● **Instructions for the task**: Should an entry contain an image, omit it and repeat the rest exactly.

━━ Records shown

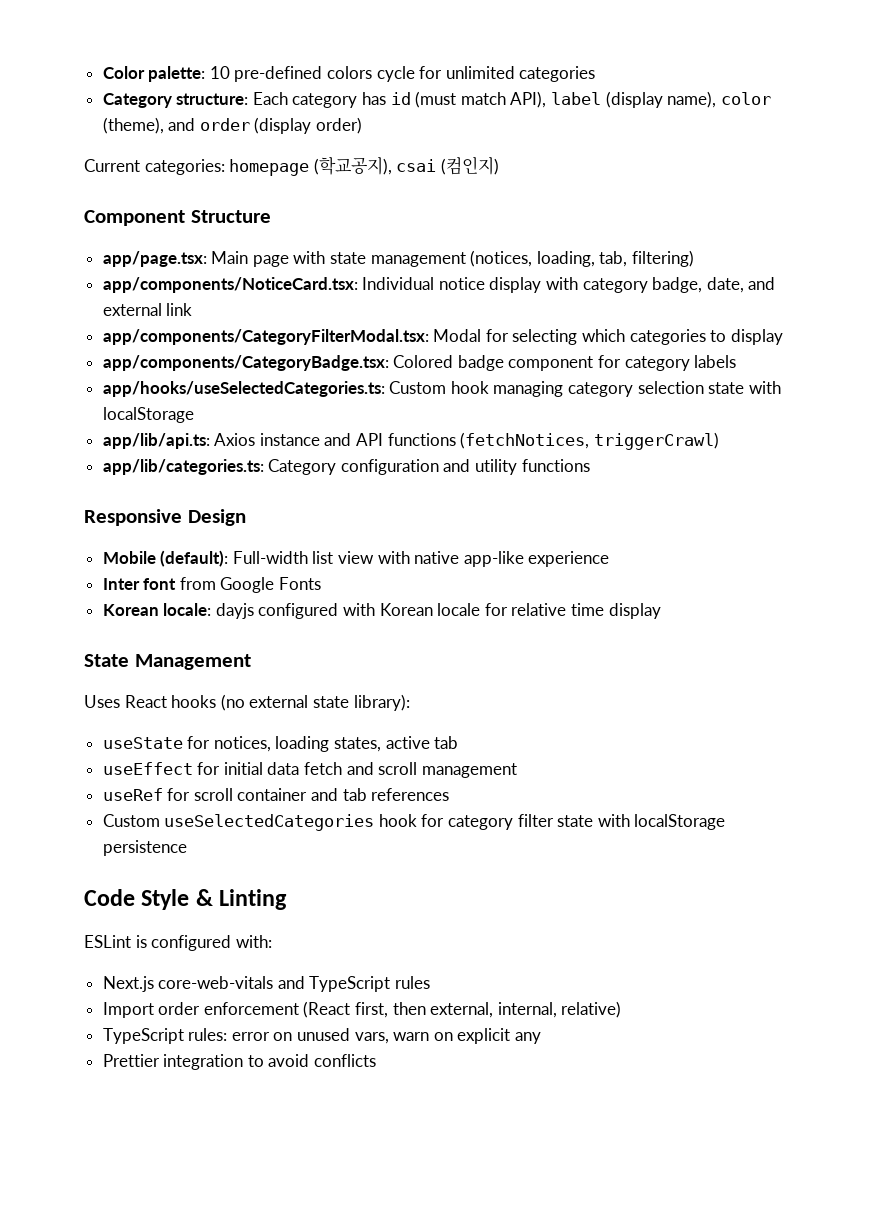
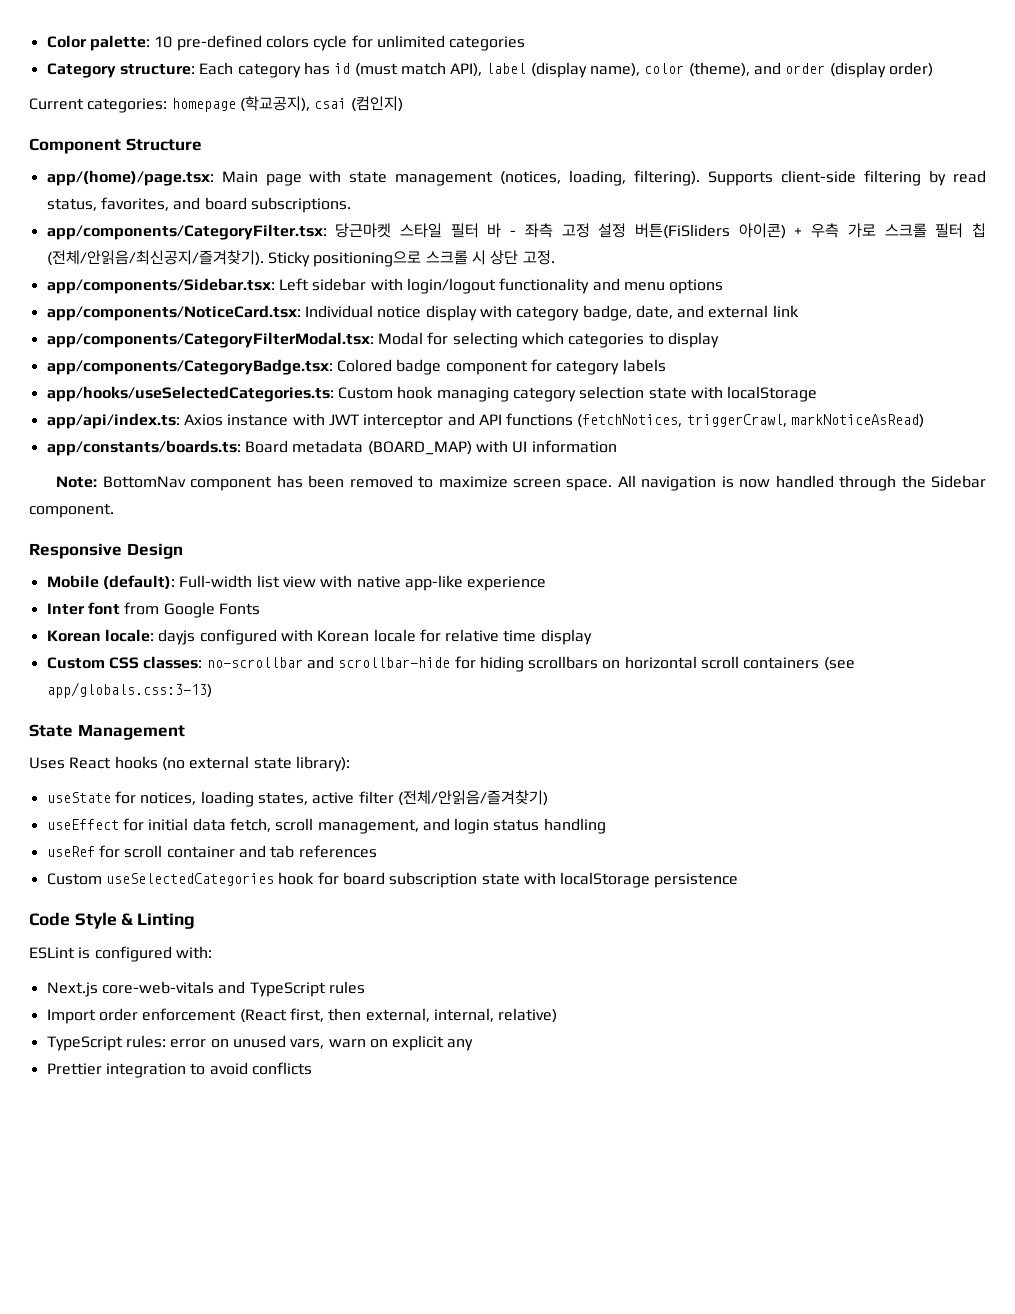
- app/page.tsx: Main page with state management (notices, loading, tab, filtering)
+ app/(home)/page.tsx: Main page with state management (notices, loading, filtering). Supports client-side filtering by read status, favorites, and board subscriptions.
+ app/components/CategoryFilter.tsx: 당근마켓 스타일 필터 바 - 좌측 고정 설정 버튼(FiSliders 아이콘) + 우측 가로 스크롤 필터 칩 (전체/안읽음/최신공지/즐겨찾기). Sticky positioning으로 스크롤 시 상단 고정.
+ app/components/Sidebar.tsx: Left sidebar with login/logout functionality and menu options
- app/lib/api.ts: Axios instance and API functions (fetchNotices, triggerCrawl)
- app/lib/categories.ts: Category configuration and utility functions
+ app/api/index.ts: Axios instance with JWT interceptor and API functions (fetchNotices, triggerCrawl, markNoticeAsRead)
+ app/constants/boards.ts: Board metadata (BOARD_MAP) with UI information
+ Note: BottomNav component has been removed to maximize screen space. All navigation is now handled through the Sidebar component.
+ Custom CSS classes: no-scrollbar and scrollbar-hide for hiding scrollbars on horizontal scroll containers (see app/globals.css:3-13)
- useState for notices, loading states, active tab
+ useState for notices, loading states, active filter (전체/안읽음/즐겨찾기)
- useEffect for initial data fetch and scroll management
+ useEffect for initial data fetch, scroll management, and login status handling
- Custom useSelectedCategories hook for category filter state with localStorage persistence
+ Custom useSelectedCategories hook for board subscription state with localStorage persistence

━━━━

● **Solution**:
- app/page.tsx: Main page with state management (notices, loading, tab, filtering)
+ app/(home)/page.tsx: Main page with state management (notices, loading, filtering). Supports client-side filtering by read status, favorites, and board subscriptions.
+ app/components/CategoryFilter.tsx: 당근마켓 스타일 필터 바 - 좌측 고정 설정 버튼(FiSliders 아이콘) + 우측 가로 스크롤 필터 칩 (전체/안읽음/최신공지/즐겨찾기). Sticky positioning으로 스크롤 시 상단 고정.
+ app/components/Sidebar.tsx: Left sidebar with login/logout functionality and menu options
- app/lib/api.ts: Axios instance and API functions (fetchNotices, triggerCrawl)
- app/lib/categories.ts: Category configuration and utility functions
+ app/api/index.ts: Axios instance with JWT interceptor and API functions (fetchNotices, triggerCrawl, markNoticeAsRead)
+ app/constants/boards.ts: Board metadata (BOARD_MAP) with UI information
+ Note: BottomNav component has been removed to maximize screen space. All navigation is now handled through the Sidebar component.
+ Custom CSS classes: no-scrollbar and scrollbar-hide for hiding scrollbars on horizontal scroll containers (see app/globals.css:3-13)
- useState for notices, loading states, active tab
+ useState for notices, loading states, active filter (전체/안읽음/즐겨찾기)
- useEffect for initial data fetch and scroll management
+ useEffect for initial data fetch, scroll management, and login status handling
- Custom useSelectedCategories hook for category filter state with localStorage persistence
+ Custom useSelectedCategories hook for board subscription state with localStorage persistence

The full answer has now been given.